The museum was founded by the Yorkshire Philosophical Society (YPS) to accommodate their geological and archaeological collections, and was originally housed in Ousegate, York, until the site became too small. In 1828, the society received by royal grant, 10 acre of land formerly belonging to St Mary's Abbey for the purposes of building a new museum. The main building of the museum is called the Yorkshire Museum; it was designed by William Wilkins in a Greek Revival style and is a Grade I listed building. It was officially opened in February 1830, which makes it one of the longest established museums in England. A condition of the royal grant was that the land surrounding the museum building should be a botanic gardens and one was created in the 1830s. The botanic gardens are now known as the Museum Gardens. On 26 September 1831, the inaugural meeting of the British Association for the Advancement of Science was held at the Yorkshire Museum.

The Tempest Anderson Hall was built in 1912, as an annex to the museum, and is an early example of a reinforced concrete building. It is used as a conference venue and lecture theatre.

The Royal Archaeological Institute held its summer meeting of 1934 at the museum where it hosted the archaeological congress from 7 to 17 July.

The museum was narrowly missed by a bomb during the Baedeker Blitz on 29 April 1942, though the explosion caused damage to the roof and the windows.

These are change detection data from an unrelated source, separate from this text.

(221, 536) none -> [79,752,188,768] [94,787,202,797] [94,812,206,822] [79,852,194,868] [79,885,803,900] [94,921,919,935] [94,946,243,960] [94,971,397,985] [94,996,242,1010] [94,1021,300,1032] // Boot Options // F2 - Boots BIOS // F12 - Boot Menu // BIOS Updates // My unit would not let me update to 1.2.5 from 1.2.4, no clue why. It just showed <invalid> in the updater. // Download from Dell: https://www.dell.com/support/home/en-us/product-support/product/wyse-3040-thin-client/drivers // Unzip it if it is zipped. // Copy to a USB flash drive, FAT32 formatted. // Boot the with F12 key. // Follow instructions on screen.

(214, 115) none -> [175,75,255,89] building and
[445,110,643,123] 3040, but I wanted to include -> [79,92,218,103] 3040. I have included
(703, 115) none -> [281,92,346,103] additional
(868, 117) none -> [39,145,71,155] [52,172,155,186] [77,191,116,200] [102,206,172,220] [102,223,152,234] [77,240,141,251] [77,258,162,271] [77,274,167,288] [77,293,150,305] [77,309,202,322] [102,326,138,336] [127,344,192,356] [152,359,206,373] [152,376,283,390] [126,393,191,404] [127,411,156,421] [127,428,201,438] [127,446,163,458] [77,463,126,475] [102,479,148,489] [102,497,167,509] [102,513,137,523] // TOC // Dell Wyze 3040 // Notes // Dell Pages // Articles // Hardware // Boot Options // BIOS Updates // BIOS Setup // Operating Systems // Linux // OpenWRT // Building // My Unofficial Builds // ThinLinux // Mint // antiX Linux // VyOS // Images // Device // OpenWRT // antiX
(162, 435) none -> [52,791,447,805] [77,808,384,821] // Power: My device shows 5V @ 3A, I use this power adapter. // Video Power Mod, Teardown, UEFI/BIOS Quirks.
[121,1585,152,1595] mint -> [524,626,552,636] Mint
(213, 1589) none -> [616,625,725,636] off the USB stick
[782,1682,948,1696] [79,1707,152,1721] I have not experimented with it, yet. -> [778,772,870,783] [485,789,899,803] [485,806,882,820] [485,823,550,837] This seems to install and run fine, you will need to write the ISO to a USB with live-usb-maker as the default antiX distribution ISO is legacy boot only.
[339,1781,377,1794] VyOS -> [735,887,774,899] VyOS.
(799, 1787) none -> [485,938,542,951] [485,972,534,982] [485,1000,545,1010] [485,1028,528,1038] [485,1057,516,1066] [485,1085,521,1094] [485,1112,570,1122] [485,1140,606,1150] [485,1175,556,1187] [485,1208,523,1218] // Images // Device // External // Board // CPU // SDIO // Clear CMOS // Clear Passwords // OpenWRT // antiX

The curator, Reginald Wagstaffe, lived in Manor Cottage (a building adjacent to the museum) and was responsible for the subsequent clean-up effort of the debris, during which 'seven large bath-tubs' of broken glass and geological specimens were thrown away.

In light of financial issues from 1956 onwards, the YPS transferred the Yorkshire Museum and Museum Gardens to 'the citizens of York' on 2 January 1961. A plaque on the front of the Yorkshire Museum records this event. The York Corporation (now City of York Council) operated the museum from 1961 to 1974 when municipal boundary changes resulted in the creation of North Yorkshire County Council, to whom the museum transferred. It was returned to the City of York Council in 1996. The City of York Council set up the York Museums Trust in 2002, to manage the York Castle Museum, York Art Gallery, the Yorkshire Museum and the Museum Gardens.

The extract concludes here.